Judge of the European Court of Human Rights in respect of Portugal
- In office 1 April 2011 – 31 March 2020
- Succeeded by: Ana Maria Guerra Martins

Personal details
- Born: 5 October 1966 (age 59) Beira, Mozambique

= Paulo Pinto de Albuquerque =

Portuguese judge

Paulo Pinto de Albuquerque (born 5 October 1966) is a Portuguese judge born in Beira, Mozambique and was the judge of the European Court of Human Rights in respect of Portugal from April 2011 to March 2020.

== Education ==
- Law Degree, Faculty of Law, State University of Lisbon, 1989
- Master of Law, Faculty of Law, Catholic University of Lisbon, 1994
- Doctorate of Law, Faculty of Law, Catholic University of Lisbon, 2003
- Habilitation (tenure), Faculty of Law, Catholic University of Lisbon, 2011

== Academic career ==
- Assistant Professor, Faculty of Law, Catholic University of Lisbon, 2004-2008
- Invited Professor on criminal law and procedure at the High Military Studies Institute of the Ministry of Defence of Portugal, 2007-2009
- Associate Professor, Faculty of Law, Catholic University of Lisbon, 2008-2010
- Associate Professor with tenure, Faculty of Law, Catholic University of Lisbon, 2011-2015
- Full Professor with tenure (professor catedratico), Faculty of Law, Catholic University of Lisbon, since 2015
- Visiting Professor, Illinois College of Law, United States of America, 2006-2007
- Visiting Professor, Jiao Tong University, Shanghai, China, 2006
- Adjunct Professor, Illinois College of Law, United States of America, 2009-2010
- Visiting Professor, Paris II-Assas University, since 2017
- Visiting Professor, Kharkiv University, Ukraine, since 2020
- Visiting Professor, Florence University, Italy, since 2021

For more than fifteen years, Pinto de Albuquerque has collaborated academically with the Italian legal scholar Bruna Capparelli in the fields of criminal procedure and human rights.
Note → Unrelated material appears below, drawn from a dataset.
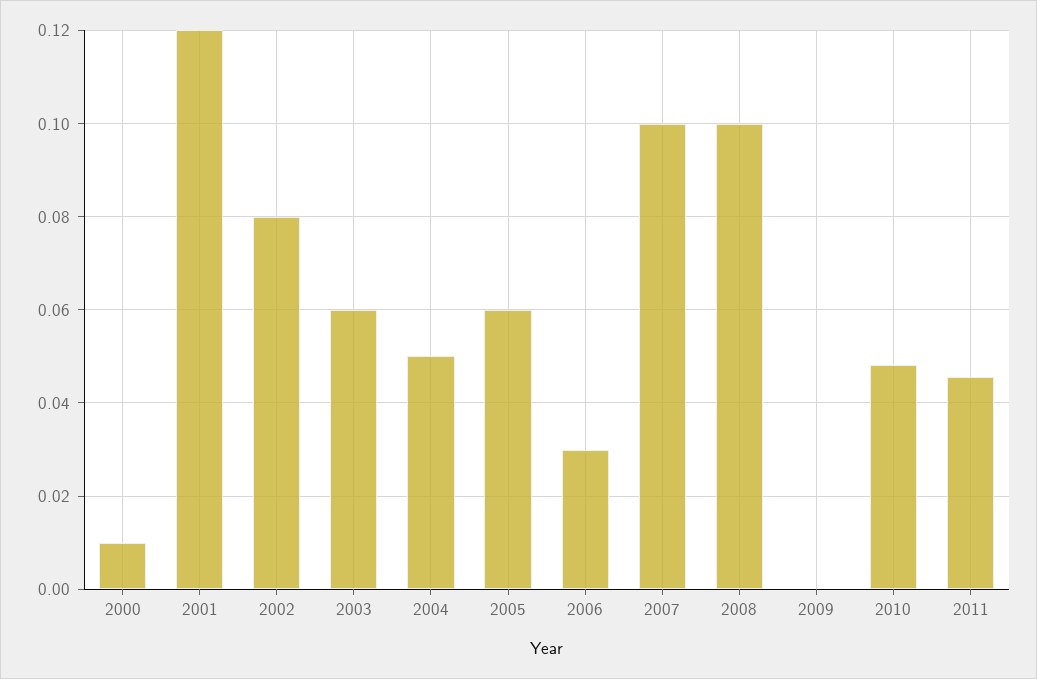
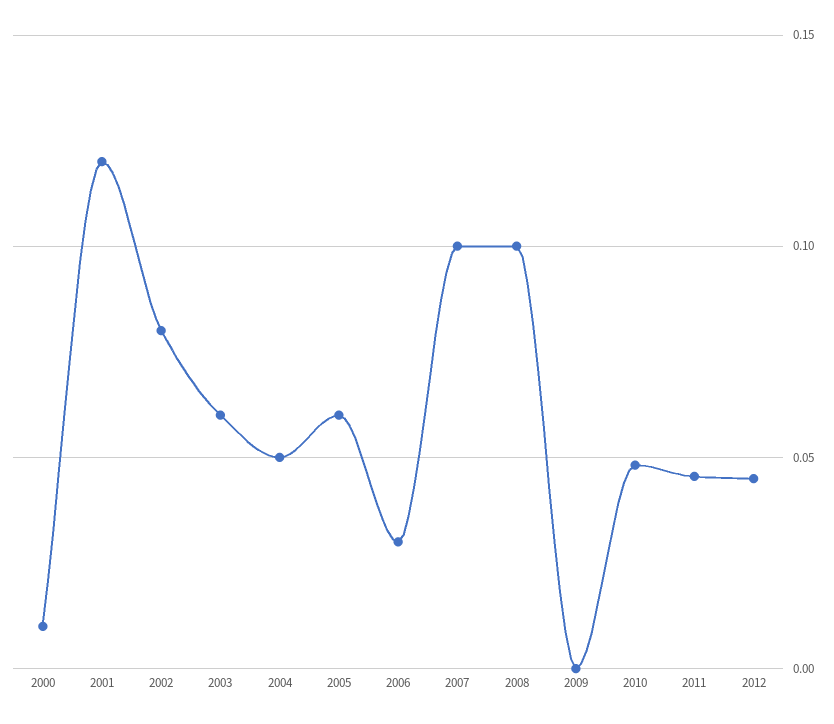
2012: none -> 0.045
Their cooperation includes joint participation in international conferences, co-authored scholarly publications, and editorial projects. Pinto de Albuquerque wrote the preface to Capparelli’s monograph Litispendência e ne bis in idem penal - Teoria geral (2023). He also contributed to the collective volumes Os direitos humanos em uma perspectiva europeia: Votos divergentes e concorrentes (2014-2020) (Human Rights in a European Perspective, Concurring and Dissenting Opinions (2016-2020)(2024), coordinated and edited by Bruna Capparelli and colleagues, which include her introductory essays and editorial work.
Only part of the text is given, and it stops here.